By Melissa Garcia

DENVER (CBS4)– A referendum to put full-strength alcohol on grocery store shelves will no longer be on November’s ballot.

The initiative would have allowed liquor sales at all 1,600 of Colorado’s major grocery stores like King Soopers and Safeway.

A compromise reached between liquor and grocery store industry leaders in May will allow each major grocery store chain to sell liquor at only some of their stores.

Your Choice Colorado, the campaign backing the initiative to allow grocery stores across the state to sell liquor and full-strength beer and wine, announced Friday that it was pulling the measure from the ballot.

(credit: CBS)

(credit: CBS)

Ron Vaughn, co-owner of Argonaut Wine & Liquors, was among liquor store owners who were happy to hear the news.

“It would have been a race to the finish to see whether the ballot would have passed or not,” said Vaughn.

George Gatchis, whose family owns Capitol Hill Wines & Spirits, said the measure would have hurt business.

“It probably (would have been) tough for the little guy to negotiate a settlement or a buyout,” Gatchis said. “And a lot of little stores probably would have gone by the wayside and had to close their doors.
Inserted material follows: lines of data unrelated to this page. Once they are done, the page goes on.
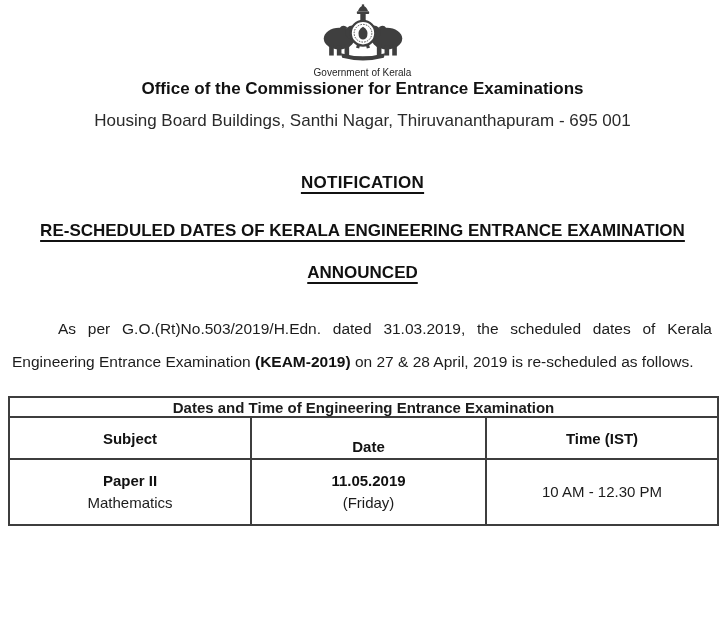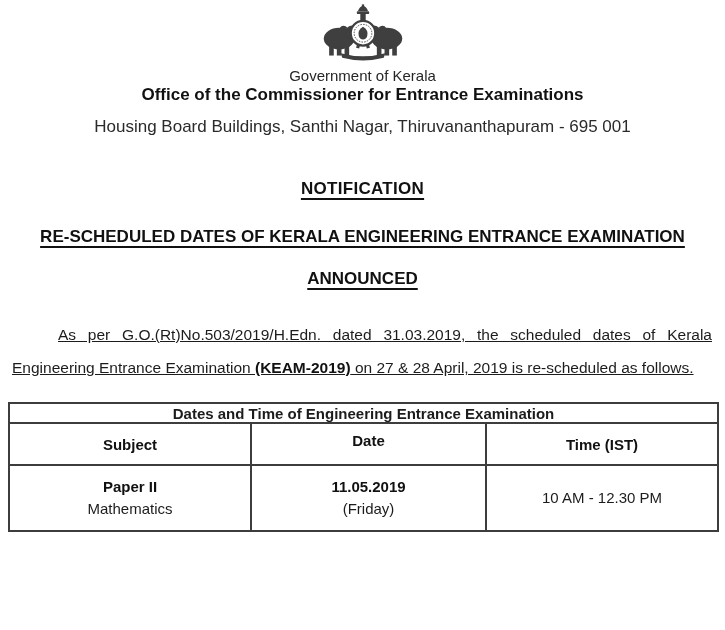--- a/index.html
+++ b/index.html
@@ -14,21 +14,21 @@
     height: 630px;
     background: #ffffff;
     position: relative;
     overflow: hidden;
   }
 
   
   .doc-header { text-align: center; padding-top: 4px; }
   .emblem { display: block; margin: 0 auto; width: 106px; height: 60px; }
   .emblem svg { display: block; width: 100%; height: 100%; }
-  .gov-line { font-size: 15px; margin-top: 3px; color: #262626; }
+  .gov-line { font-size: 10px; margin-top: 3px; color: #262626; }
   .office-line { font-size: 17px; font-weight: bold; margin-top: 1px; color: #111; }
   .address-line { font-size: 17px; margin-top: 12px; color: #2a2a2a; }
 
   
   .title {
     text-align: center;
     font-size: 17px;
     font-weight: bold;
     margin-top: 42px;
     letter-spacing: 0.3px;
@@ -50,21 +50,20 @@
   .subtitle .line + .line { margin-top: 22px; }
 
   
   .para {
     margin: 29px 13px 0 12px;
     font-size: 15.5px;
     line-height: 33px;
     text-align: justify;
     text-indent: 46px;
     color: #1c1c1c;
-    text-decoration: underline;
   }
   .para b { color: #111; }
 
   
   .exam-table {
     border-collapse: collapse;
     table-layout: fixed;
     width: 709px;
     margin: 18px 0 0 8px;
   }
@@ -80,21 +79,21 @@
     vertical-align: middle;
     font-size: 15px;
     color: #111;
   }
   .exam-table th {
     height: 42px;
     font-weight: bold;
     vertical-align: middle;
     color: #111;
   }
-  .exam-table th.th-date { vertical-align: top; padding-top: 8px; }
+  .exam-table th.th-date { vertical-align: top; padding-top: 20px; }
   .exam-table td.data-cell { height: 66px; vertical-align: middle; line-height: 22px; }
   .cell-bold { font-weight: bold; color: #111; }
   .col-subject { width: 242px; }
   .col-date { width: 235px; }
   .col-time { width: 232px; }
 </style>
 </head>
 <body>
 
 <div class="page">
Per Senate Bill 16-197 signed into law by Governor Hickenlooper in June, grocery store chains across the state are allowed to phase in liquor sales over the next 20 years at 20 locations per company.

Grocers will have to pay a premium for their liquor licenses.

Grocery stores that have nearby liquor stores within a 1,500 foot radius will have to buy out the liquor stores’ liquor licenses in order to put the booze on grocery store shelves.

The compromise bill also changes state law in that liquor stores can now sell food.

Vaughn said that the trade off would not be easy but was better than the measure that could have been voted into law.

“Increased competition (is) not going to help,” said Vaughn. “But it was the best compromise that we could see, way better than 1,600 grocery stores selling beer and wine.”

In a statement, Your Choice Colorado said in part, “While the bill isn’t perfect and we continue to believe that Coloradans deserve better, it does change the old status quo and will allow people more access to the Colorado craft beer and wine that they love.”

In addition to the grocery stores that will start selling liquor in 2017, grocers will also be phasing out 3.2 beer to replace it with full-strength beer by 2019. All grocery stores will be able to get liquor licenses by 2037.